**About this task**
This task calls for copying every line in the data below that contains the word "color".

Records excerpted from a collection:
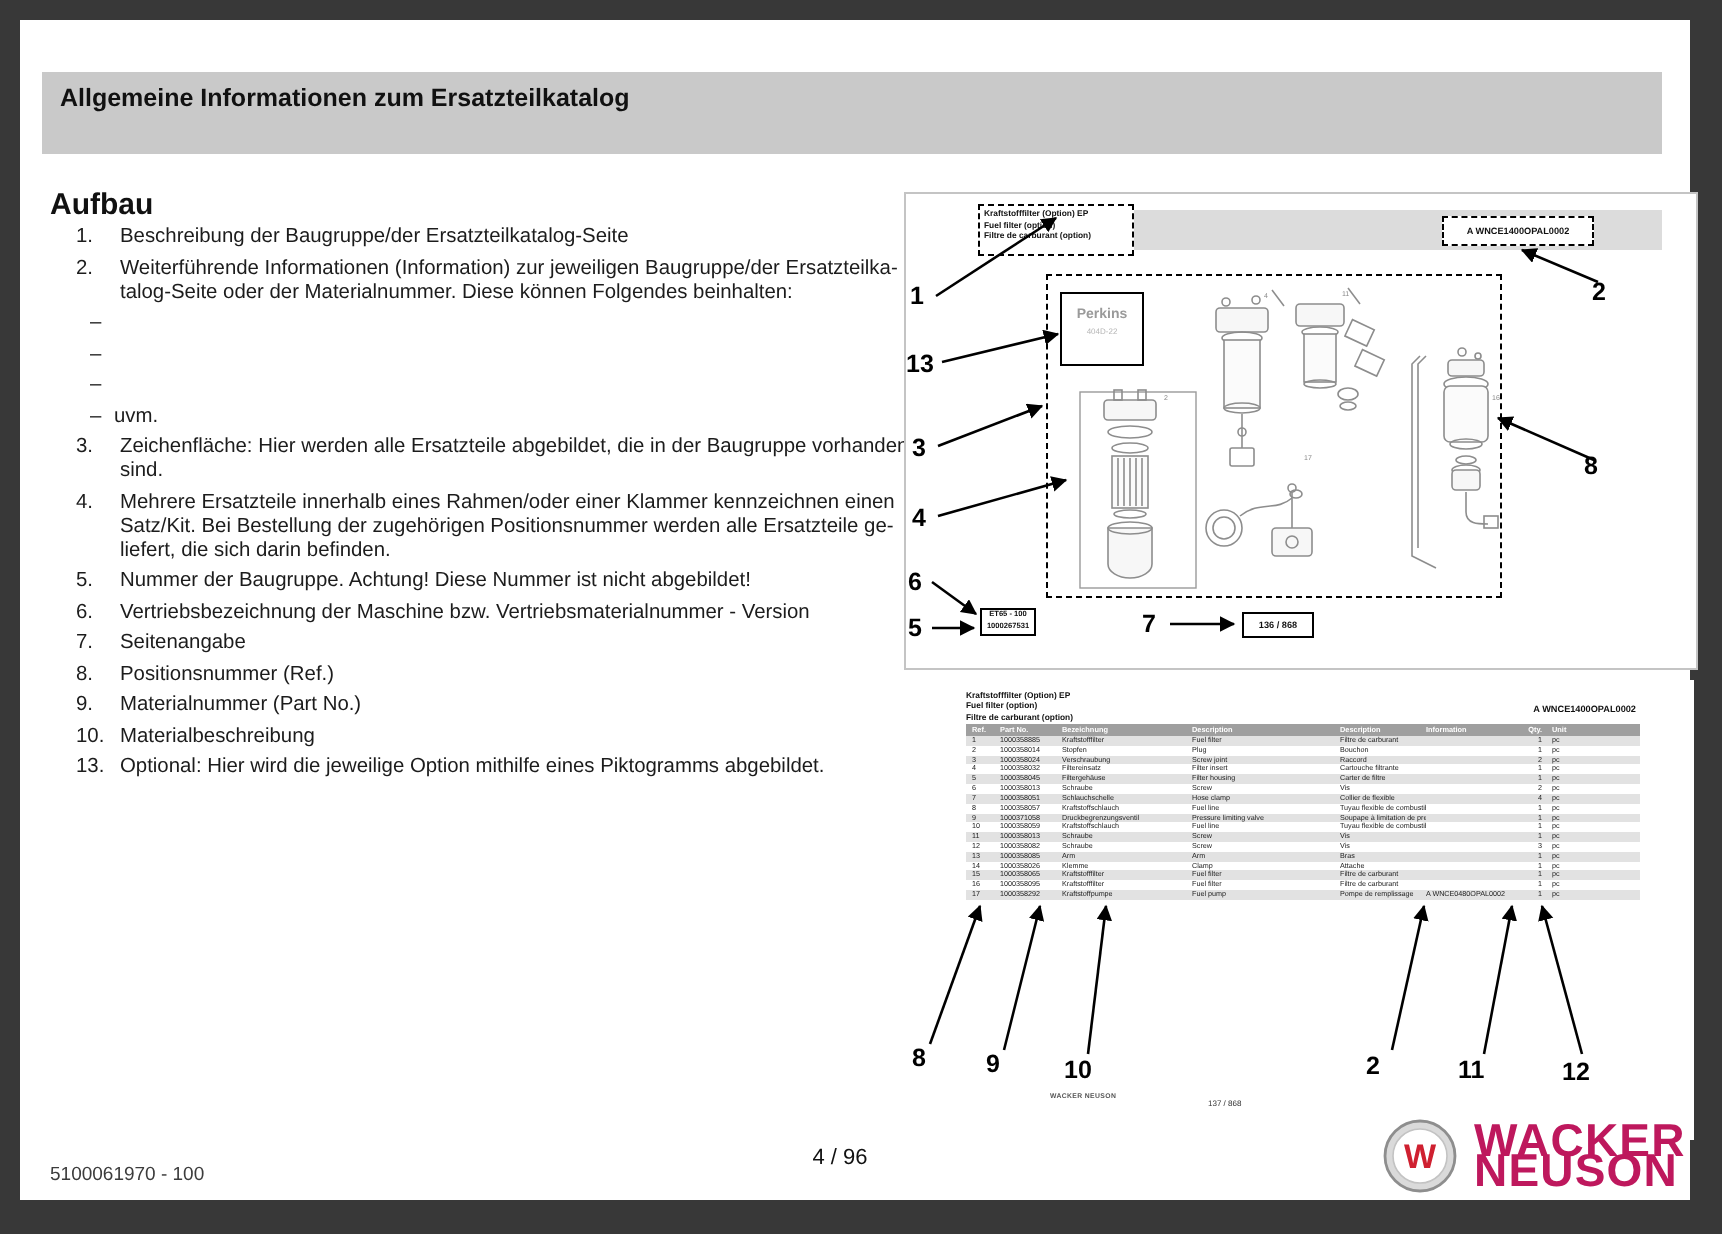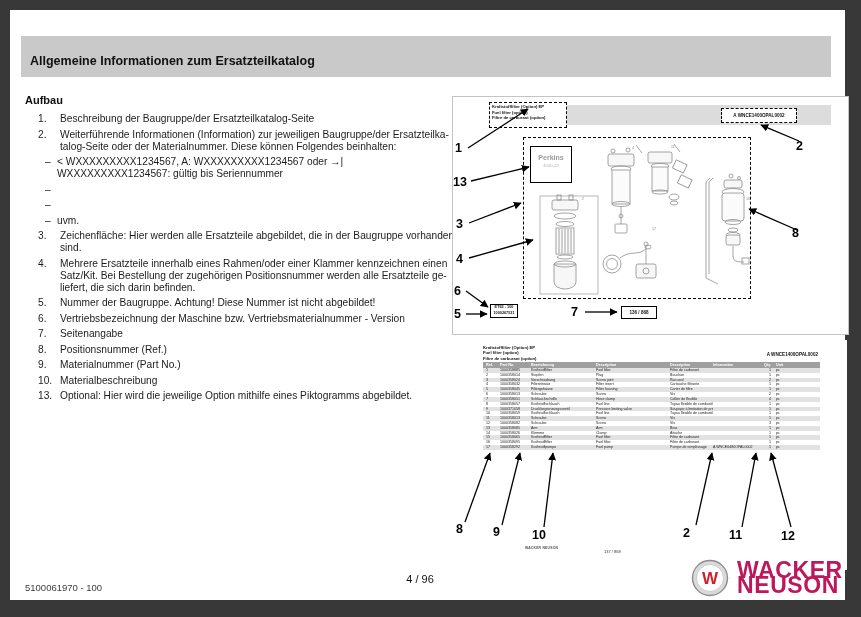--- a/index.html
+++ b/index.html
@@ -9,7 +9,7 @@
 
   
   .title-band{position:absolute;left:11px;top:26px;width:810px;height:41px;background:#c9c9c9;}
-  .title-band h1{margin:0;padding:18px 0 0 9px;font-size:12.5px;font-weight:bold;color:#111;}
+  .title-band h1{margin:0;padding:6px 0 0 9px;font-size:12.5px;font-weight:bold;color:#111;}
 
   
   .section-heading{position:absolute;left:15px;top:84px;font-size:11px;font-weight:bold;color:#111;}

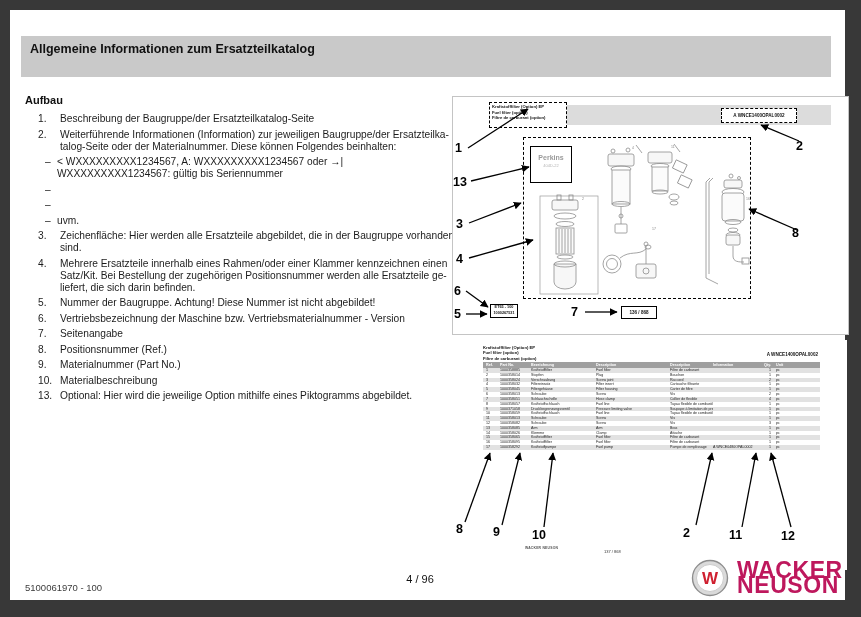--- a/index.html
+++ b/index.html
@@ -12,7 +12,7 @@
   .title-band h1{margin:0;padding:6px 0 0 9px;font-size:12.5px;font-weight:bold;color:#111;}
 
   
-  .section-heading{position:absolute;left:15px;top:84px;font-size:11px;font-weight:bold;color:#111;}
+  .section-heading{position:absolute;left:15px;top:84px;font-size:15px;font-weight:bold;color:#111;}
   .aufbau-list{position:absolute;left:15px;top:103px;width:430px;}
   .li{display:flex;font-size:10.2px;line-height:12px;margin-bottom:3.5px;color:#1c1c1c;}
   .li.lvl1{margin-left:13px;}

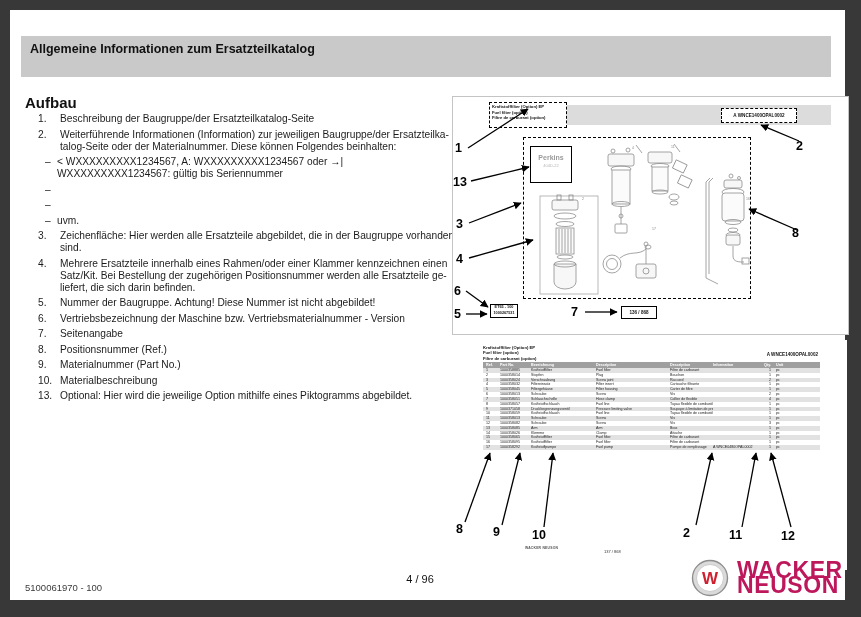--- a/index.html
+++ b/index.html
@@ -87,8 +87,6 @@
         </div>
         <div class="li lvl2">
           <span class="li-m">–</span>
-          <span class="li-t">&lt; WXXXXXXXXX1234567, A: WXXXXXXXXX1234567 oder →|
-WXXXXXXXXX1234567: gültig bis Seriennummer</span>
         </div>
         <div class="li lvl2">
           <span class="li-m">–</span>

**Solved exercise**
-  .title-band h1{margin:0;padding:18px 0 0 9px;font-size:12.5px;font-weight:bold;color:#111;}
+  .title-band h1{margin:0;padding:6px 0 0 9px;font-size:12.5px;font-weight:bold;color:#111;}
   .section-heading{position:absolute;left:15px;top:84px;font-size:11px;font-weight:bold;color:#111;}
   .title-band h1{margin:0;padding:6px 0 0 9px;font-size:12.5px;font-weight:bold;color:#111;}
-  .section-heading{position:absolute;left:15px;top:84px;font-size:11px;font-weight:bold;color:#111;}
+  .section-heading{position:absolute;left:15px;top:84px;font-size:15px;font-weight:bold;color:#111;}
   .li{display:flex;font-size:10.2px;line-height:12px;margin-bottom:3.5px;color:#1c1c1c;}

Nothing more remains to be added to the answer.